Among the records that follow, find the line with "[107,92,691,128] [105,147,357,178] Case" and the line with "[119,1124,560,1141] -z IGNORE_EMPTY, --ignore-empty". Set down those lines and all lines between them exactly, without adding anything.

[Records excerpted from a collection]
━━━━━━━━━━━━━━━━━━━━

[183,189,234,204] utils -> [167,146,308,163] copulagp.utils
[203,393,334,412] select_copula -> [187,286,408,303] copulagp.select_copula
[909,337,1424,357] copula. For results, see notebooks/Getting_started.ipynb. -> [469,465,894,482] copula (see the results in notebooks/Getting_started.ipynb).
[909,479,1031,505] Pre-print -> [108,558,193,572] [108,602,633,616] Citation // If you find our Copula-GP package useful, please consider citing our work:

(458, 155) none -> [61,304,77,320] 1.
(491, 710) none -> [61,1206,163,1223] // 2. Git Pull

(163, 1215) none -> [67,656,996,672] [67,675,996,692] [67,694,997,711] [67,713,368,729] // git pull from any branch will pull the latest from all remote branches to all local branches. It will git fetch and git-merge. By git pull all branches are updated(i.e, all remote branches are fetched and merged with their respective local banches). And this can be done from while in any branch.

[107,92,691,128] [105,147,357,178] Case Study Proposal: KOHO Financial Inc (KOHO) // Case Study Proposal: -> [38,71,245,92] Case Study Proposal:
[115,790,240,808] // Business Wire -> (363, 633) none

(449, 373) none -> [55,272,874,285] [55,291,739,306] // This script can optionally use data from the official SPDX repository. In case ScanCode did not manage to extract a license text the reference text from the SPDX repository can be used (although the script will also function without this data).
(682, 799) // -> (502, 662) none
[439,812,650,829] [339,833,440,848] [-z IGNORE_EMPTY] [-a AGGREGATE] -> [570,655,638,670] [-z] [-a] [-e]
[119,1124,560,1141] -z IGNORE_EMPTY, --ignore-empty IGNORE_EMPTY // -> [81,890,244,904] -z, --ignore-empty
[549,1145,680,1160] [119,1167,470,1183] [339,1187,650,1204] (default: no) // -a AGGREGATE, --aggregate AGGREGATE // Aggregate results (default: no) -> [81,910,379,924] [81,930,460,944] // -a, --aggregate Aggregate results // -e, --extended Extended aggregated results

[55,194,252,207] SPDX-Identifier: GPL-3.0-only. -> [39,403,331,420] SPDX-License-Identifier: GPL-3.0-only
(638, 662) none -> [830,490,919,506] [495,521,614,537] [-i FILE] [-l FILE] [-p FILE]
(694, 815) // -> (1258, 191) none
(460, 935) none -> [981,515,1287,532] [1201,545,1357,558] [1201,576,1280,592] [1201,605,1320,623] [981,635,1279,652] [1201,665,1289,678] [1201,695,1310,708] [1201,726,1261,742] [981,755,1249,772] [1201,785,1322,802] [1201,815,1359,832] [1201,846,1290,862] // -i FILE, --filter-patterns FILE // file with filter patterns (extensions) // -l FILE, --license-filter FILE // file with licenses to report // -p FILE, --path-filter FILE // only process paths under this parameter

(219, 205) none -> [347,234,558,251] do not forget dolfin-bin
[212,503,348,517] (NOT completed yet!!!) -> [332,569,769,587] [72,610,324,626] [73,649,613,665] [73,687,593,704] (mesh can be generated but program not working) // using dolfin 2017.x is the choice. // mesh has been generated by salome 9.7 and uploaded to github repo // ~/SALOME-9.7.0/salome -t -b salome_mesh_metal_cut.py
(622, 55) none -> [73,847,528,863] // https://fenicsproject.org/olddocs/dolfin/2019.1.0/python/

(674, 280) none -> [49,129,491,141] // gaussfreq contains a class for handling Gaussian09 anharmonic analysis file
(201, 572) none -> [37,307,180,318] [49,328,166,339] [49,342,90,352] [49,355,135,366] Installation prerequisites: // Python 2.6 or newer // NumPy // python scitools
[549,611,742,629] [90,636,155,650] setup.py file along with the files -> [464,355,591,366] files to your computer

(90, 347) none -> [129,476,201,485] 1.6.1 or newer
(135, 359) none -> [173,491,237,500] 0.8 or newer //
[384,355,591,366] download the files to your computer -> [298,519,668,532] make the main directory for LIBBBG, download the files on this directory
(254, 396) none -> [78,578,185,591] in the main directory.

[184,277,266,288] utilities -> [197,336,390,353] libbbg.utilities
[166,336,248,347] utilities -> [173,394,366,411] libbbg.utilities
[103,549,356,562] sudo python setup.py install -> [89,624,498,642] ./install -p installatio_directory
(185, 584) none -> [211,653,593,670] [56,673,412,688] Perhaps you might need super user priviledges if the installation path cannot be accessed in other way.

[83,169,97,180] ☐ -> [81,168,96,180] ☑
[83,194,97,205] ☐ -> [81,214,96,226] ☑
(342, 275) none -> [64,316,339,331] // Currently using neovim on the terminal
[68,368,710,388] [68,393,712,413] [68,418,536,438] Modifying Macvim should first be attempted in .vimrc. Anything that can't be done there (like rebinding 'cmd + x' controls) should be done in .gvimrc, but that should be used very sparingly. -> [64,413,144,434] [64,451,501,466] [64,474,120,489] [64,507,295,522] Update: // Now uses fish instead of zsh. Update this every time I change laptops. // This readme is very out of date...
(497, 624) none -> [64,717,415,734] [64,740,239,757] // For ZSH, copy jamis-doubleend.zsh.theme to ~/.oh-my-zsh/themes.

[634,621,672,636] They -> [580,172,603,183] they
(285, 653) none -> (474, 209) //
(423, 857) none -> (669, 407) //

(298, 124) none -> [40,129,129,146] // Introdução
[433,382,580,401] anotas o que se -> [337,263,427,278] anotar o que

━━━━━━━━━━━━━━━━━━━━

**ANSWER FOR THIS EXERCISE:**
[107,92,691,128] [105,147,357,178] Case Study Proposal: KOHO Financial Inc (KOHO) // Case Study Proposal: -> [38,71,245,92] Case Study Proposal:
[115,790,240,808] // Business Wire -> (363, 633) none

(449, 373) none -> [55,272,874,285] [55,291,739,306] // This script can optionally use data from the official SPDX repository. In case ScanCode did not manage to extract a license text the reference text from the SPDX repository can be used (although the script will also function without this data).
(682, 799) // -> (502, 662) none
[439,812,650,829] [339,833,440,848] [-z IGNORE_EMPTY] [-a AGGREGATE] -> [570,655,638,670] [-z] [-a] [-e]
[119,1124,560,1141] -z IGNORE_EMPTY, --ignore-empty IGNORE_EMPTY // -> [81,890,244,904] -z, --ignore-empty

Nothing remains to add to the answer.